A imagem de pessoa simples e gentil que Akihito desfruta no Japão é reforçada pela seu casamento com Michiko Shõda, que conheceu enquanto jogava ténis, em 1957. Shõda foi a primeira plebeia a casar com um membro da família real, quebrando mais de 2.600 anos de tradição. O romance foi descrito como um conto de fadas que enfureceu os grupos mais tradicionais, em particular porque Shõda vinha de uma família católica. Apesar das adversidades, o casal teve três filhos, Naruhito, que irá herdar o trono do pai, o príncipe Fumihito e a princesa Sayako Kuroda.

Desde o início do seu reinado que ficou claro que Akihito nunca esqueceu as lições aprendidas na Segunda Guerra. O imperador ascendeu ao trono no pico do crescimento económico japonês, no fim da Guerra Fria, e focou muita da sua energia a desenvolver esforços diplomáticos por todo mundo, incluindo com os antigos adversários, tentando sarar as feridas deixadas pela conquista sangrenta de boa parte da Ásia pelo seu pai. Em 1992 chegou a visitar Pequim, expressando a sua tristeza pelos horrores da guerra. A visita foi bem vista pelos chineses, e apesar de os críticos exigirem uma desculpa mais direta, ajudou a montar o palco para a reabertura das relações entre os dois países na década seguinte. Mas enquanto a situação diplomática florescia pela mão do imperador, o Japão enfrentava tempos conturbados. À estagnação económica dos anos 1990, juntaram-se desastres naturais brutais, como os terramotos de 1995 e 2011, o último dos quais levou à rutura da central nuclear de Fukushima. Perante a devastação, Akihito rompeu com todos os protocolos imperiais, dirigindo-se aos japoneses ao vivo na televisão, destacando-se como o primeiro imperador com tal proximidade dos seus súbditos.

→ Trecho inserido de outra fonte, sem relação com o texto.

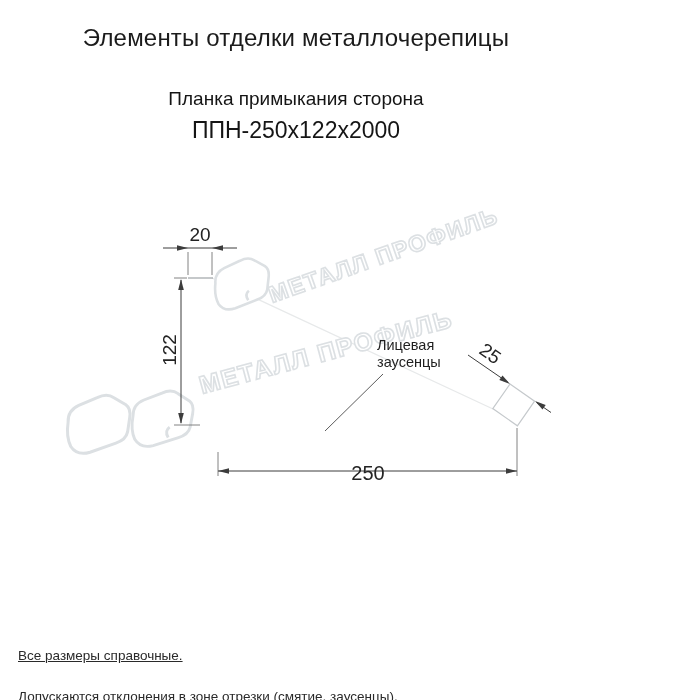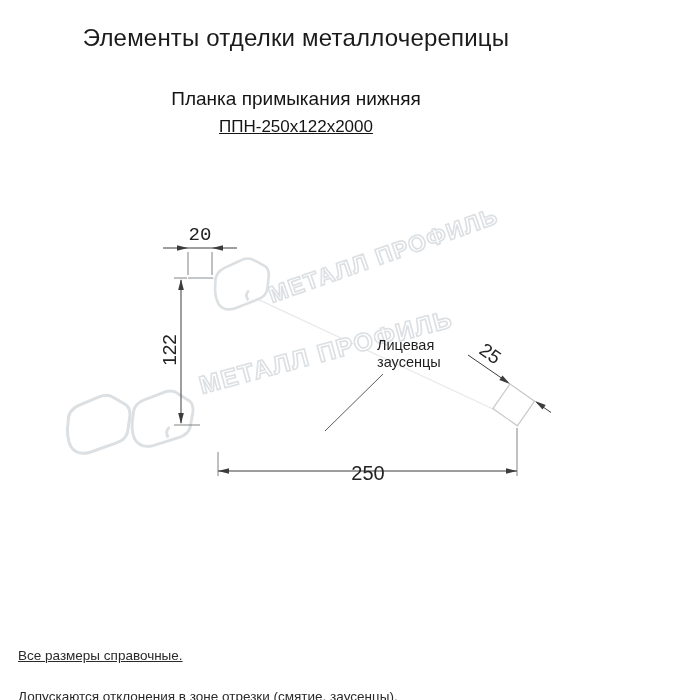--- a/index.html
+++ b/index.html
@@ -100,7 +100,7 @@
 </svg>
 
 <div class="abs center txt" id="title">Элементы отделки металлочерепицы</div>
-<div class="abs center txt" id="subtitle">Планка примыкания нижняя</div>
+<div class="abs center txt" id="subtitle">Планка примыкания сторона</div>
 <div class="abs center txt" id="model">ППН-250х122х2000</div>
 
 <div class="abs dimtext txt" id="dim-20">20</div>

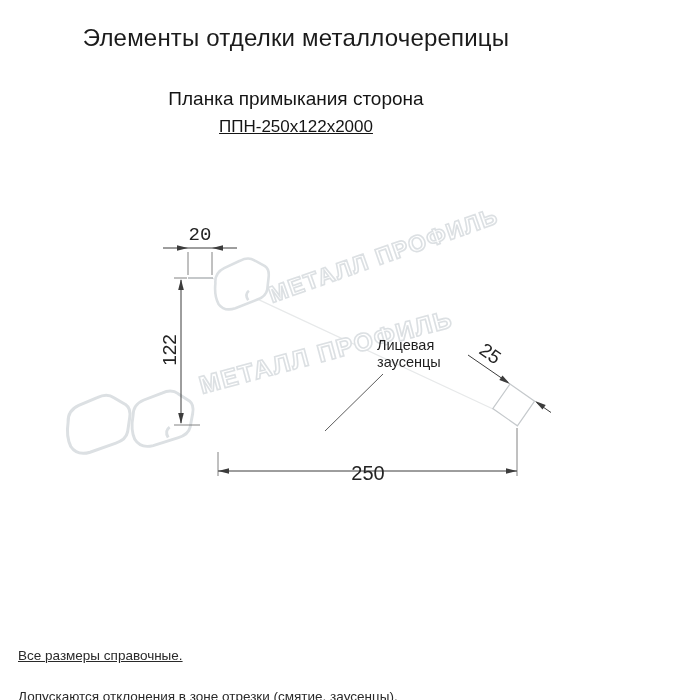--- a/index.html
+++ b/index.html
@@ -9,7 +9,7 @@
   .center{left:0;width:592px;text-align:center;}
   #title{top:24px;font-size:24px;color:#1b1b1b;letter-spacing:0.2px;}
   #subtitle{top:88px;font-size:19px;color:#151515;}
-  #model{top:117px;font-size:17px;color:#151515;text-decoration:underline;}
+  #model{top:117px;font-size:23px;color:#151515;}
   .dimtext{color:#232323;font-size:19px;text-align:center;}
   #dim-20{left:184px;top:224px;width:32px;font-family:Liberation Mono, monospace;}
   #dim-122{left:144px;top:339px;width:52px;height:22px;transform:rotate(-90deg);transform-origin:50% 50%;}

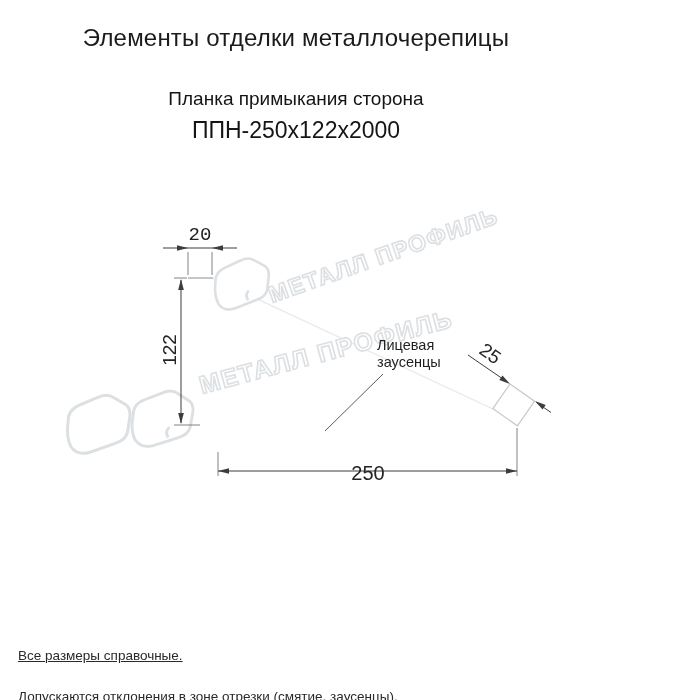--- a/index.html
+++ b/index.html
@@ -11,7 +11,7 @@
   #subtitle{top:88px;font-size:19px;color:#151515;}
   #model{top:117px;font-size:23px;color:#151515;}
   .dimtext{color:#232323;font-size:19px;text-align:center;}
-  #dim-20{left:184px;top:224px;width:32px;font-family:Liberation Mono, monospace;}
+  #dim-20{left:184px;top:224px;width:32px;}
   #dim-122{left:144px;top:339px;width:52px;height:22px;transform:rotate(-90deg);transform-origin:50% 50%;}
   #dim-250{left:342px;top:446px;width:52px;font-size:20px;margin-top:16px;}
   #dim-25{left:472px;top:343px;width:36px;transform:rotate(35deg);transform-origin:50% 50%;}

Apesar do reinado de Akihito ter sido focado na diplomacia, bem longe da arena política, o seu derradeiro ato – a abdicação – não deixa de estar carregado de significado. Junto com os seus apelos pacifistas, a saída do imperador é vista como uma recusa em compactuar com o primeiro-ministro Shinzo Abe, um conservador que quer alterar a constituição japonesa, para permitir a criação um exército. O reinado de Akihito termina como começou a sua vida: com o crescimento do nacionalismo japonês. Algo expresso no nome escolhido pelo Governo para a nova era, Reiwa – uma referência à poesia ancestral japonesa, não proveniente dos antigos textos chineses como manda a tradição. Uma expressão que pode significar ‘bela harmonia’ ou ‘ordem e harmonia’. Longe vão os tempos de Heisei – ‘alcançar a paz’.